3 Jon Swain, "Disappearance of an Iraqi Nuclear Expert," Sunday Times, Apr. 2, 1995, wrongly stated in a front-page story that, after faxing the newspaper fifty secret documents from Greece showing the revived Iraqi efforts to build an atomic bomb, Khidhir Hamza had been killed by Iraqi intelligence agents. In fact, Hamza had never set foot in Greece nor contacted the Sunday Times, much less was he dead. This article put Hamza and his family "in immediate, mortal danger" (Hamza with Stein, Saddam's Bombmaker, p. 296) at a time when he was trying to lie low in Libya. Khidhir theorizes that this was the CIA's way of prompting him to make contact with it—as he did in fact do.
4 BulletinWire, Dec. 1, 2000, at http://www.bullatomsci.org/bulletinwirearchive/BulletinWire001202.html.
5 "Remarks," The 7th International Non-Proliferation Conference, Carnegie Endowment for International Peace, Jan. 11-12, 1999, at http://www.ceip.org/programs/npp/Hamza.htm.

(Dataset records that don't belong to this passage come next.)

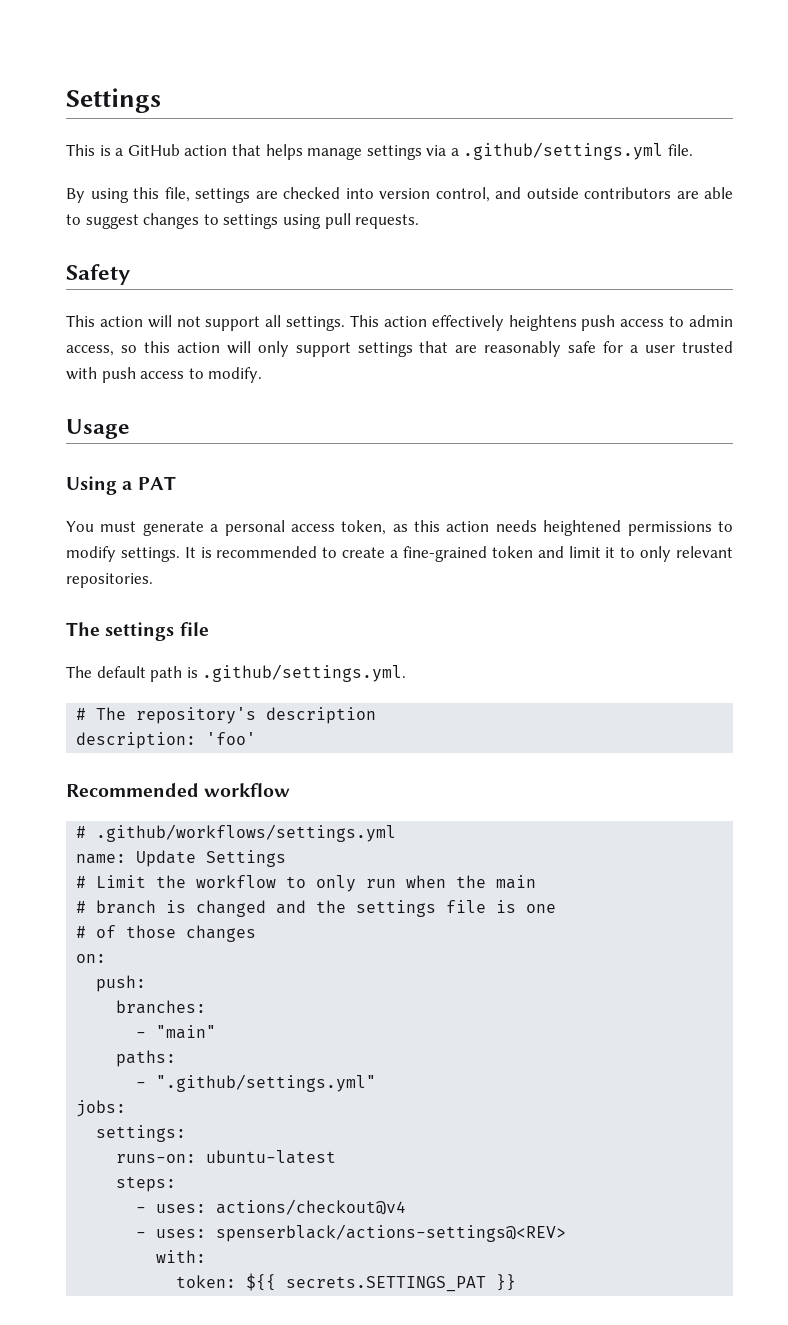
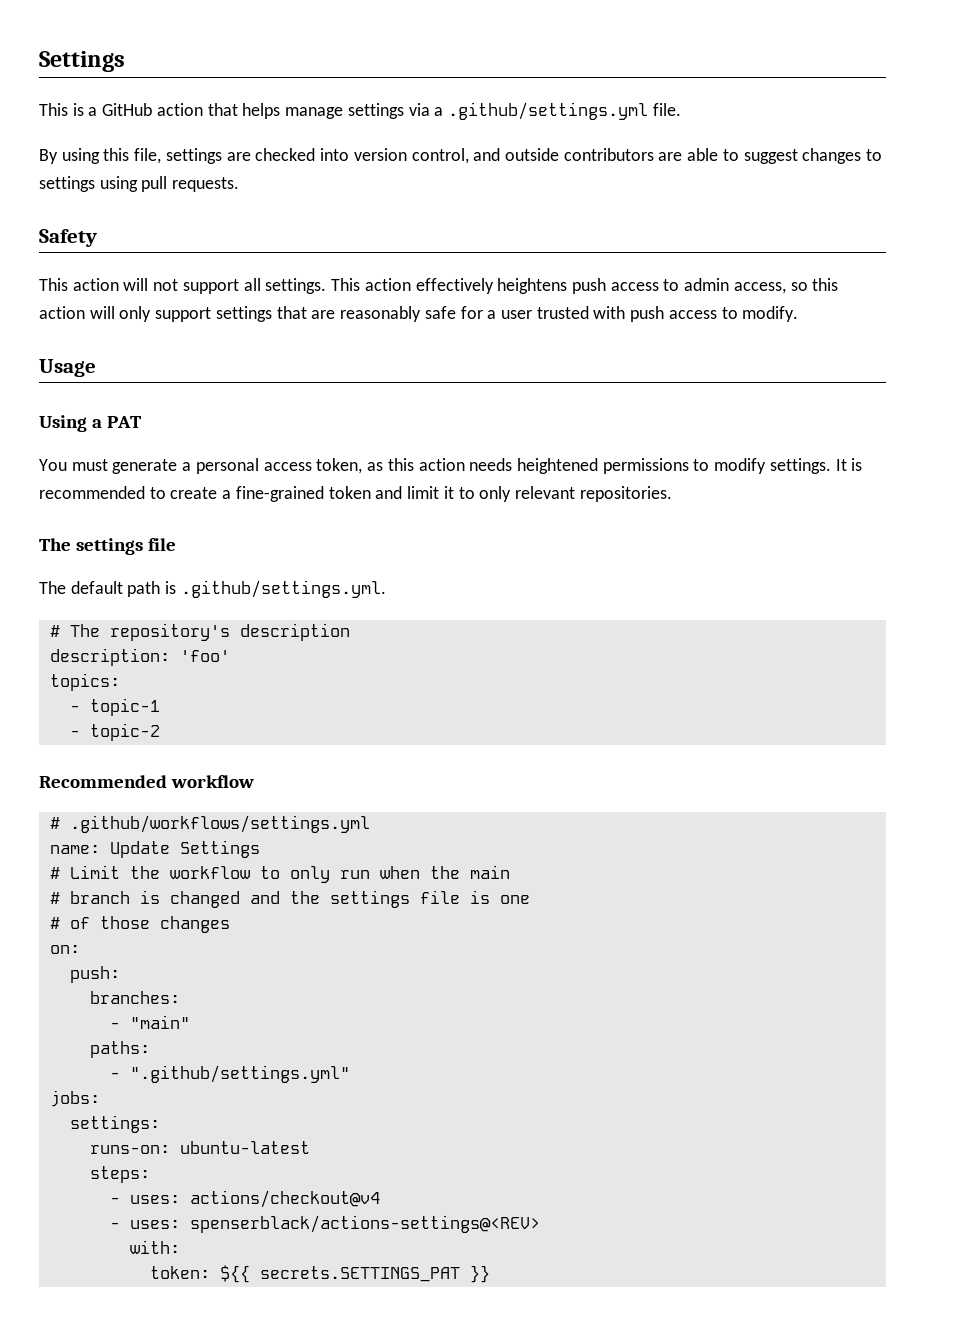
+ topics:
+ - topic-1
+ - topic-2

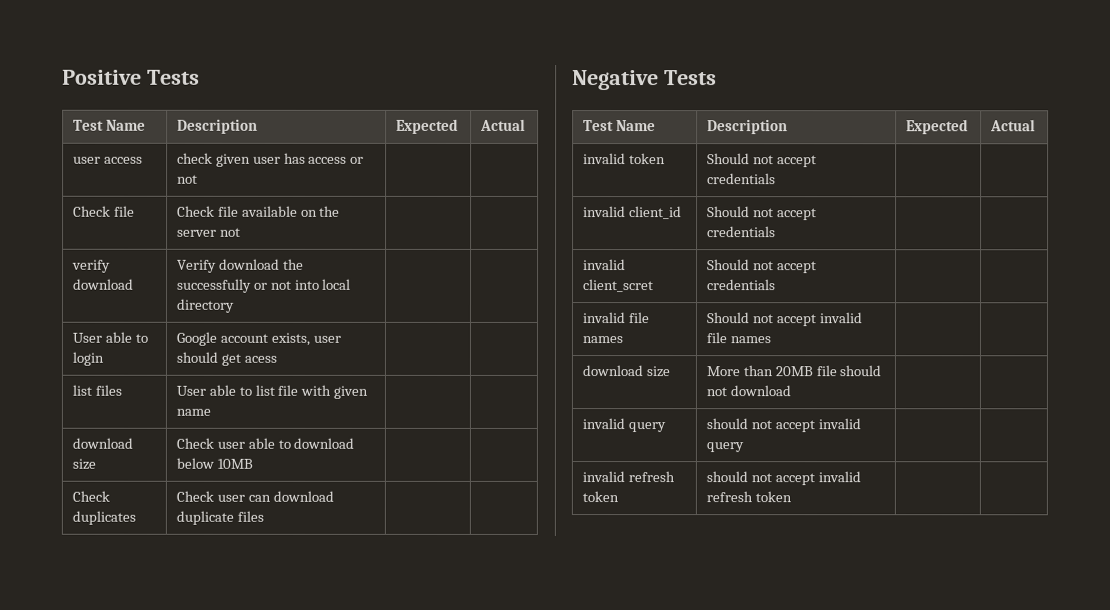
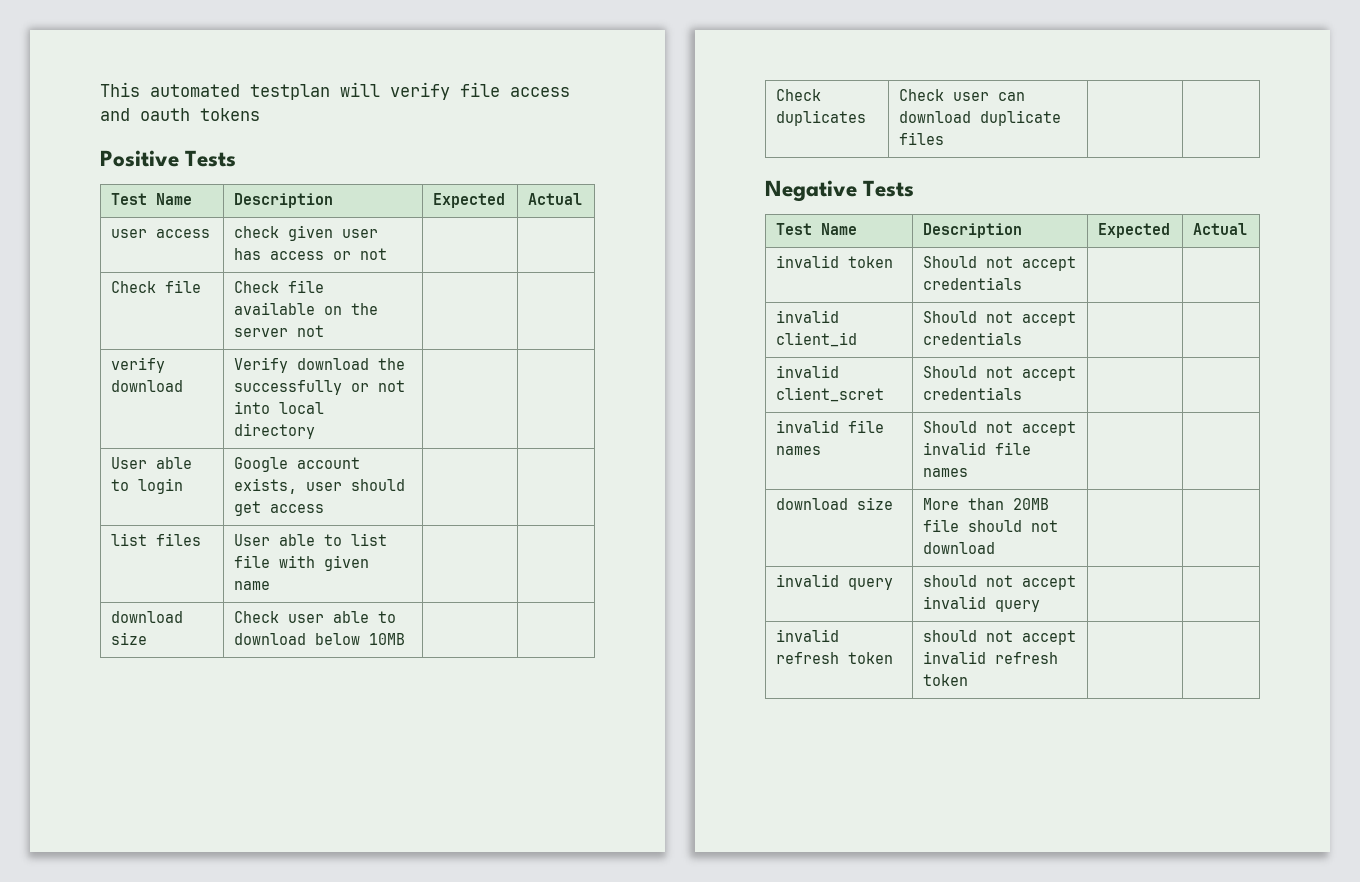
+ This automated testplan will verify file access and oauth tokens
- User able to login | Google account exists, user should get acess | |
+ User able to login | Google account exists, user should get access | |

6 Hamza with Stein, Saddam's Bombmaker, p. 238.
7 "60 Minutes II", Jan. 27, 1999, at http://www.nci.org/60min2-Iraq.htm.
8 Khidhir Hamza, "Inside Saddam's Secret Nuclear Program." The Bulletin of the Atomic Scientists, Sept./Oct. 1998.
9 Richard Butler, "Why Saddam Husayn Loves the Bomb," Middle East Quarterly, Mar. 2000, p. 71.
10 Ha'aretz, Dec. 24, 1995.
11 washingtonpost.com, Nov. 14, 2000, at http://washingtonpost.com/wp-srv/liveonline/00/world/mideast/Hamza1114.htm.
12 Hamza with Stein, Saddam's Bombmaker, pp. 313-15.